Definición y propósito

El objetivo principal del OWASP ASVS es normalizar la gama de controles de seguridad necesarios al diseñar, desarrollar y probar aplicaciones web modernas y servicios web. Ofrece una base para probar controles de seguridad técnica de aplicaciones web, así como cualquier control técnico de seguridad en el entorno, que se basan en proteger, autenticar y verificar el acceso de los usuarios a las aplicaciones web.

Órgano de Gobierno

El Proyecto de Seguridad de Aplicaciones Web Abiertas (OWASP) es el órgano de gobierno para ASVS. OWASP es una comunidad abierta dedicada a capacitar a las organizaciones para concebir, desarrollar, adquirir, operar y mantener aplicaciones confiables.

Última actualización

La actualización más reciente fue la versión 4.03 lanzada en 2019. La versión 5.0 ha sido anunciada y actualmente se está desarrollando.

Se aplica a

El OWASP ASVS se aplica ampliamente a aplicaciones web y servicios web, independientemente de la industria. Esto incluye organizaciones en finanzas, salud, comercio electrónico, TI, sector público y prácticamente cualquier otra industria que diseñe, desarrolle o mantenga aplicaciones web.

Controles y requisitos

El ASVS define una serie de requisitos de seguridad agrupados en dominios:

• Arquitectura, Diseño y Modelado de Amenazas
• Autenticación
• Gestión de Sesiones
• Control de Acceso
• Validación, Saneamiento y Codificación
• Protecciones Criptográficas Almacenadas
• Manejo y Registro de Errores
• Protección de Datos
• Comunicaciones
• Configuración de Seguridad HTTP
• Controles Maliciosos
• Lógica Empresarial
• Archivos y Recursos

Cada dominio tiene sus propios controles o requisitos específicos. Por ejemplo, dentro del dominio "Autenticación", puede haber controles relacionados con la complejidad de las contraseñas, mecanismos de bloqueo de cuentas y autenticación multifactor.
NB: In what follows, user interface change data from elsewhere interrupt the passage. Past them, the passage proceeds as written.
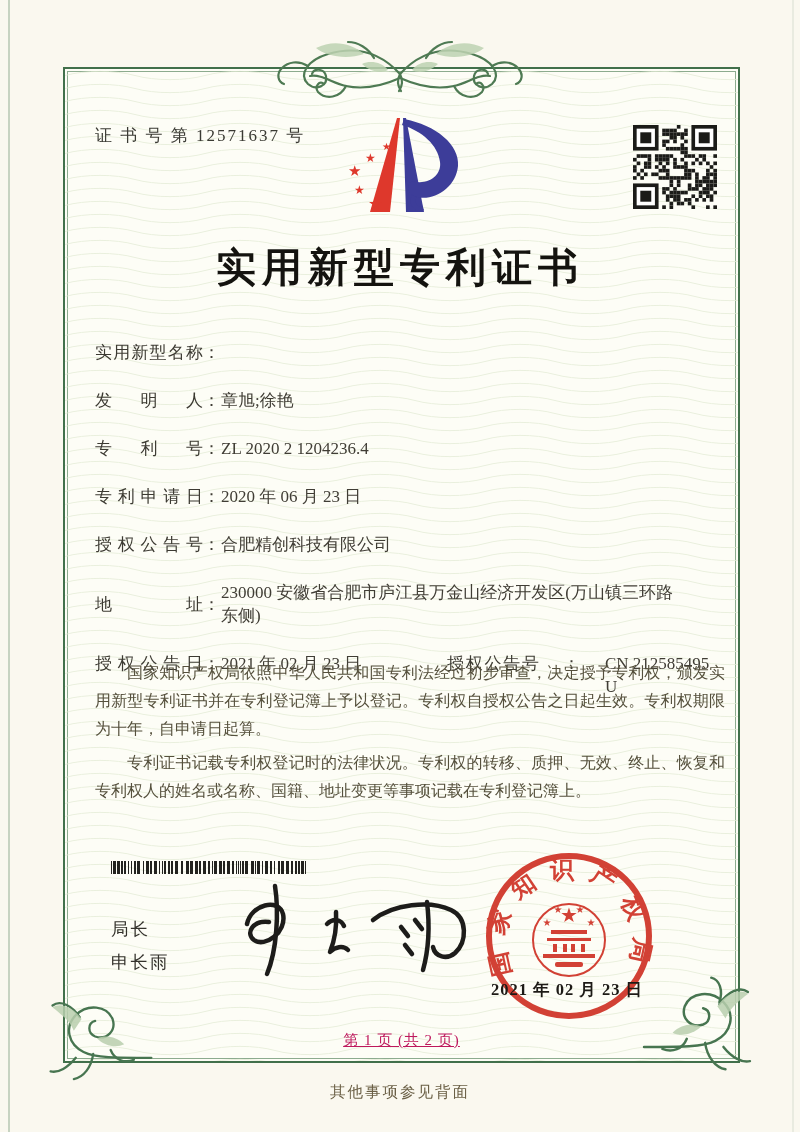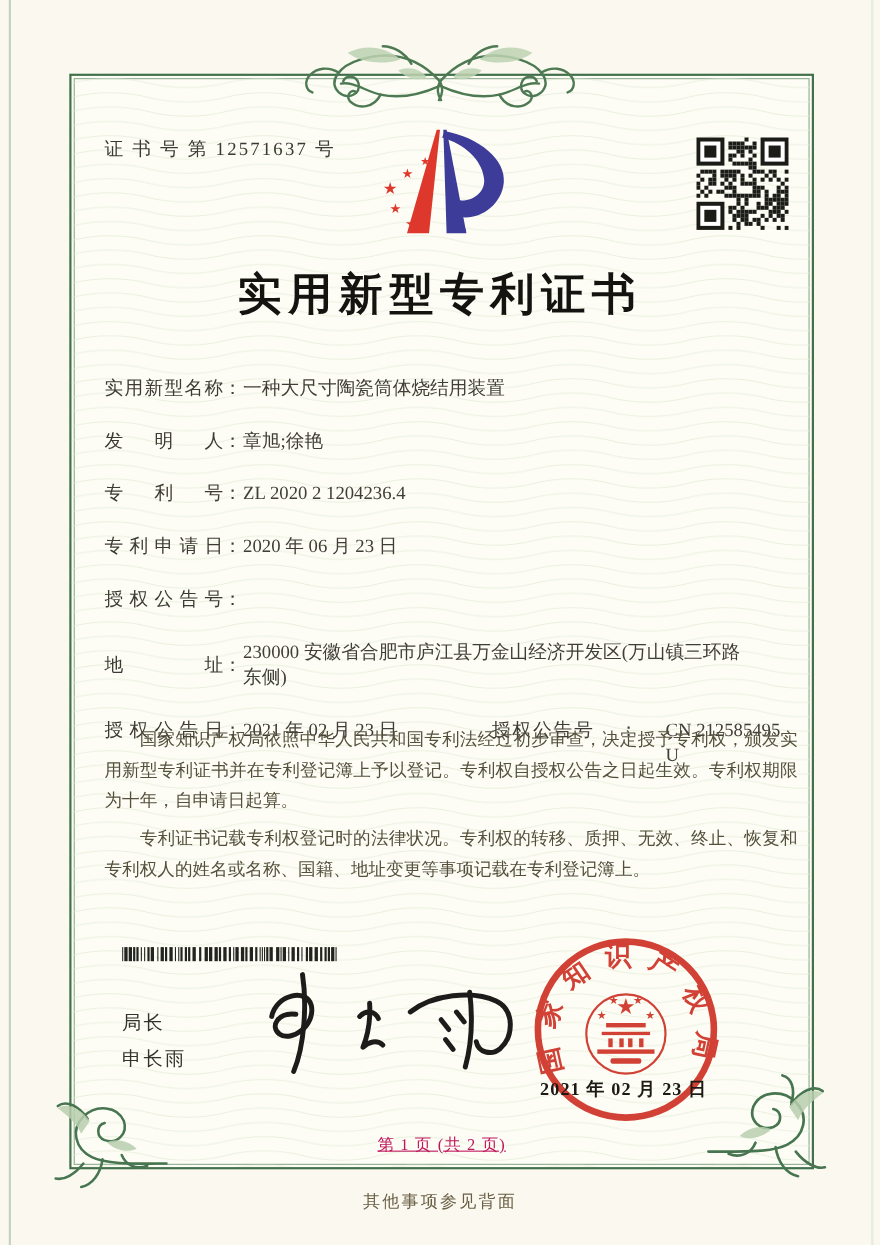--- a/index.html
+++ b/index.html
@@ -353,40 +353,40 @@
     <rect x="3.652173913043478" y="62.086956521739125" width="18.26086956521739" height="18.26086956521739" fill="#ffffff"></rect>
     <rect x="7.304347826086956" y="65.73913043478261" width="10.956521739130434" height="10.956521739130434" fill="#1b1b18"></rect>
   </svg>
 
 <div class="title">实用新型专利证书</div>
 
 <div class="fields">
   <div class="frow">
     <span class="flabel">实用新型名称</span>
       <span class="fcolon">：</span>
-      <span class="fvalue">一种大尺寸陶瓷筒体烧结用装置</span>
   </div>
   <div class="frow">
     <span class="flabel">发明人</span>
       <span class="fcolon">：</span>
       <span class="fvalue">章旭;徐艳</span>
   </div>
   <div class="frow">
     <span class="flabel">专利号</span>
       <span class="fcolon">：</span>
       <span class="fvalue">ZL 2020 2 1204236.4</span>
   </div>
   <div class="frow">
     <span class="flabel">专利申请日</span>
       <span class="fcolon">：</span>
       <span class="fvalue">2020 年 06 月 23 日</span>
   </div>
   <div class="frow">
     <span class="flabel">授权公告号</span>
       <span class="fcolon">：</span>
+      <span class="fvalue">合肥精创科技有限公司</span>
   </div>
   <div class="frow">
     <span class="flabel">地址</span>
       <span class="fcolon">：</span>
       <span class="fvalue">230000 安徽省合肥市庐江县万金山经济开发区(万山镇三环路东侧)</span>
   </div>
   <div class="grant-row">
     <span class="grant-left">
       <span class="flabel">授权公告日</span>
         <span class="fcolon">：</span>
Consulte la documentación oficial del Estándar de Verificación de Seguridad de Aplicaciones de OWASP para obtener una lista detallada de controles y requisitos.

Tipo de auditoría, frecuencia y duración

Las evaluaciones de OWASP ASVS son típicamente una mezcla de revisiones manuales y escaneos automáticos, abarcando la revisión del código fuente, pruebas en tiempo de ejecución y examen de la configuración del entorno.

La frecuencia de las auditorías depende del ciclo de vida del desarrollo, cualquier cambio realizado en la aplicación, o los requisitos comerciales o regulatorios específicos. Normalmente, las evaluaciones de seguridad podrían llevarse a cabo para lanzamientos importantes de aplicaciones o al menos una vez al año.

La duración de la auditoría varía según la complejidad y el tamaño de la aplicación, el nivel específico de verificación buscado (ASVS tiene tres niveles), y la profundidad de las pruebas requeridas.